Cybersecurity and the lost dream of digital privacy
The neverending search for digital security.
Here’s the game: A company gets hacked, or you get hacked and your account accessed. Company asks for more data to identify real users and keep you safe. You comply. The goal posts shift. More verification data becomes normalised for other companies to collect. Another company gets hacked. Repeat forever.
It’s privacy bankruptcy by design.
(And it’s great for the marketing department.)
The stakes
Most Australians have had data exposed since 2022, through the through Optus, Medibank, and Latitude Financial breaches alone. Names, addresses, health records, bank details—all the good stuff.
Meanwhile, every coffee shop and clothing store wants your phone number. Every online purchase demands personal data. Our identity fragments are drifting freely like pollen into companies that treat security as an afterthought.
Even our former PM accidentally posted his passport details on Instagram. If Tony Abbott doesn’t know the basics of identity fraud, what hope have Colleen and Kevin and the rest of us?
The consequences
At worst: fraud, theft, blackmail, emotional abuse. Your digital shadow becomes a weapon against you.
At best: death by a thousand spam calls. Texts from companies you’ve never heard of. Emails that multiply faster than you can delete them, with unsubscribe buttons that do nothing but confirm you’re real.
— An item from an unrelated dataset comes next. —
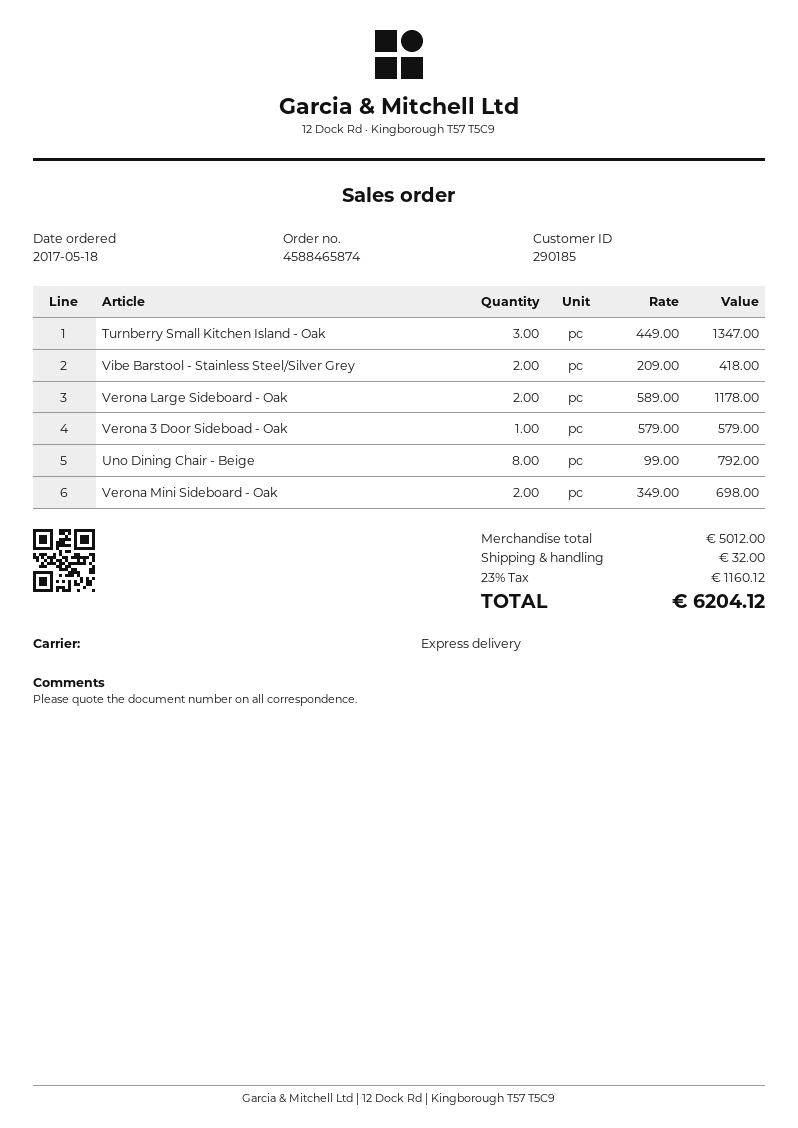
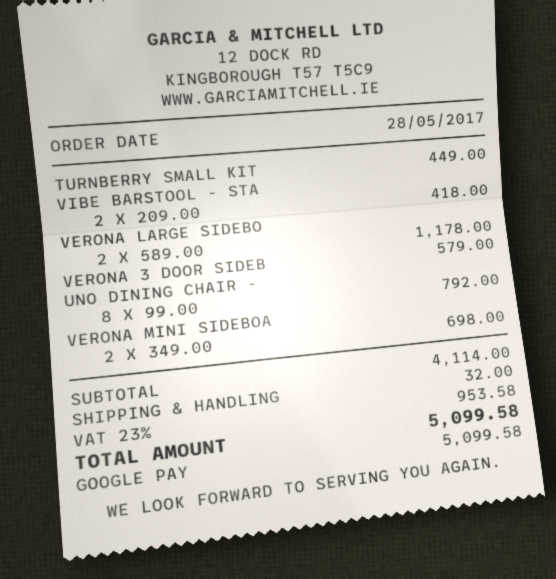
order date: 2017-05-18 -> 2017-05-28
Turnberry Small Kitchen Island - Oak: 3 x 449.00 = 1347.00 -> 1 x 449.00 = 449.00
subtotal: 5012.00 -> 4114.00
tax: 23% = 1160.12 -> 23% = 953.58
total: 6204.12 -> 5099.58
Your phone becomes a harassment device you pay monthly to carry.
Two paths forward
Privacy maximalist: VPNs, burner accounts, encrypted everything, segmented digital identity. Accepting limited access to convenient services and significant friction in your digital life for the sake of safety and protection.
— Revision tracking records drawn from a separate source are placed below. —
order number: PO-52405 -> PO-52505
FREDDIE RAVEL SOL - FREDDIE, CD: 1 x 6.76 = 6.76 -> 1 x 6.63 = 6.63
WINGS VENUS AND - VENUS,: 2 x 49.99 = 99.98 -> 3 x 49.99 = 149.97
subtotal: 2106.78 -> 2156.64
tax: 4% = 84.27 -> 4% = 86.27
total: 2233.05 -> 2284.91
Privacy surrender: Give up. Share freely. When everything’s exposed, nothing is sacred. A mundane and open-source digital presence is worthless to steal. Trust financial institutions and the legal process to protect you in any serious fraud or theft cases.
The real solution
Make data breaches expensive for companies, not customers. Right now, the economics are backwards. Companies reap massive profits from collecting your data, whilst you bear all the risk when they inevitably get hacked. They apologise and carry on collecting more data than before. Until storing our data costs more than collecting it, the spiral continues.
The fix is simple: make companies liable for the true cost of exposure. Not token fines but meaningful penalties that make owners and executives think twice before hoarding unnecessary personal details. Introduce mandatory data deletion timelines. Require explicit justification for every piece of information stored. When your business model depends on protecting customer data rather than exploiting it, suddenly cybersecurity will become a priority.
Easy things to do now
- Use a password manager. For the love of god. I use Bitwarden. It’s free, it’s easy, and it works well across all my devices.
- Use burner email accounts. I have three: one for primary work, one for accounts that I care about but don’t want cluttering my main inbox (airline accounts, social media), and one for the rubbish (signing up to newsletters for discounts)
- Use fake phone numbers that are certified for use in fictional works. Or find the equivalent in your country.